Devemos revogar a V República e eliminar a figura presidencial e, inspirados na Convenção de 1793, estabelecer uma assembleia única onde o papel não é falar enquanto o governo governa, mas legislar e governar combinando os poderes legislativo e executivo combinados. Seus membros seriam eleitos por dois anos, por sufrágio universal de todos os maiores de dezasseis anos, com representação proporcional, sem discriminação de sexo ou nacionalidade, estendendo a cidadania a todos os que vivam e trabalhem no território nacional. Os deputados seriam eleitos com base em assembleias locais, constantemente revogáveis pelos seus eleitores caso se verifique que as decisões adoptadas contradizem os programas para os quais foram eleitos e são contrárias à vontade do povo, com a realização de novas eleições se assim o solicita um certo número de votantes. E, fundamental para ir contra toda profissionalização da política, com seus salários volumosos e aposentadorias privilegiadas, os deputados receberiam o salário de um operário especializado ou de um professor. Esse programa não tem nada de utópico e é uma constante na história da França. Como diz Serfati: “A revogabilidade inscrita na proposta de Constituição de 1793, foi discutida ao longo do século XIX e implementada pela Comuna de Paris quando esta instituiu uma república social, feminista e internacionalista” [5].

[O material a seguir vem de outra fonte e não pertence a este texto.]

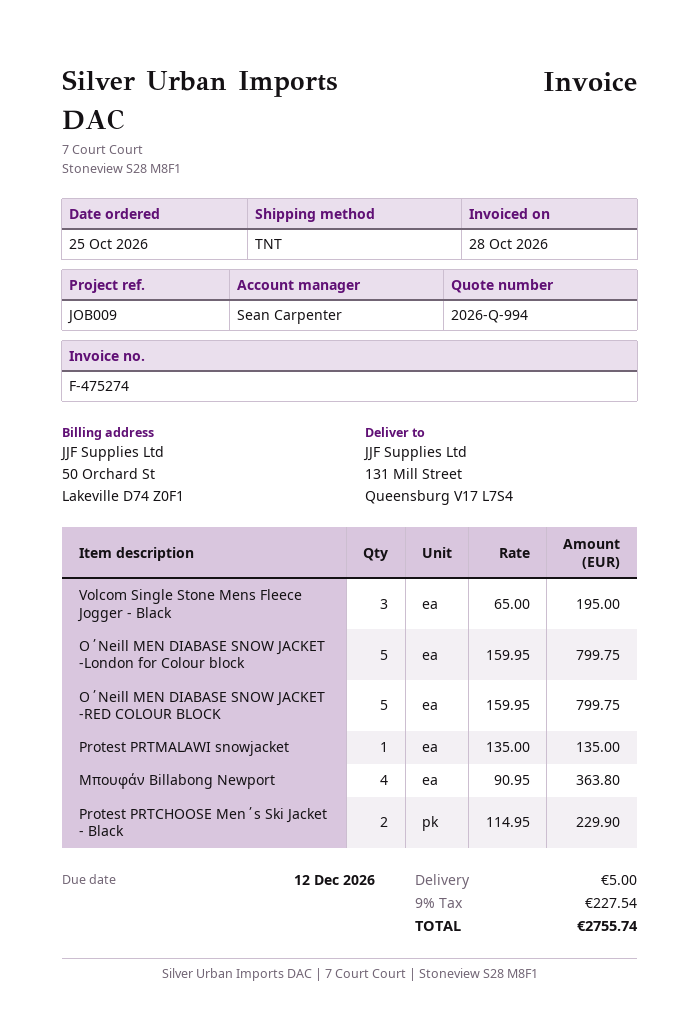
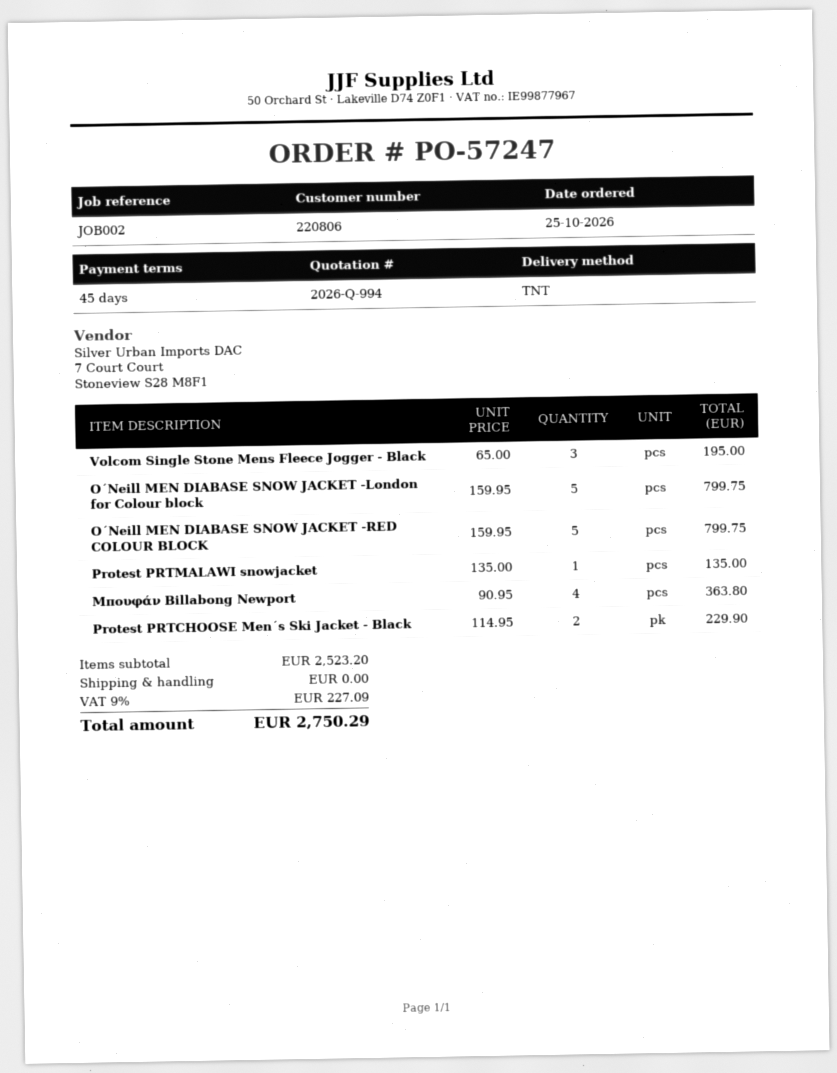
reference: JOB009 -> JOB002
shipping: 5.00 -> 0.00
tax: 9% = 227.54 -> 9% = 227.09
total: 2755.74 -> 2750.29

Um regime democrático mais amplo e generoso, que rompesse a crescente separação entre governantes e governados, em que os primeiros monopolizam o poder decisório durante o mandato, excluindo seus eleitores da vida pública, permitiria a educação política dos trabalhadores e do povo e facilitaria a luta por um governo operário.
Mas essa luta contra o caráter antidemocrático das instituições da V República está intrinsecamente ligada ao papel exterior da França, ou seja, à luta contra o imperialismo francês. O papel central do Exército no regime V republicano anda de mãos dadas com o seu papel ativo em vários continentes, desde a África, passando pelo Oriente Médio até o Indo-Pacífico. O papel do ecossistema de produção de armas hexagonais acompanha uma política externa agressiva que apóia os piores ditadores. O modelo energético com preponderância em matéria nuclear não é dissociável do estatuto internacional da França e da posse de armas nucleares como elemento central de dissuasão. Essa dialética interna e externa exclui a menor concessão no campo da geopolítica e da política externa ao patriotismo imperialista, à defesa da Francofonia, à reivindicação aberta da França como potência marítima em mares estrangeiros ou da “memória” colonial. É inaceitável defender, como faz Jean-Luc Mélenchon, que pode haver a menor adequação entre a política do imperialismo francês, presente ou futuro, e o "interesse humano geral".
A crise atual é talvez uma das mais graves da história da V República, ao lado da que abalou o regime gaullista dez anos após sua chegada ao poder em 1968. A diferença, do ponto de vista superestrutural, é, sem dúvida, que a crise atual se dá em um contexto de profunda crise de hegemonia da burguesia francesa e seus agentes de poder.
Mais do que nunca, devemos aproveitar o momento para uma campanha ampla desse tipo. Com o golpe de força do 49.3 e a repressão extremamente brutal ao movimento nos últimos dias, o próprio governo abriu brecha em prol de uma campanha democrática contra o autoritarismo, expondo em escala massiva o problema colocado pelas instituições bonapartistas da V República e a necessidade de uma resposta democrática radical dos de baixo diante do avanço do estado autoritário e policial.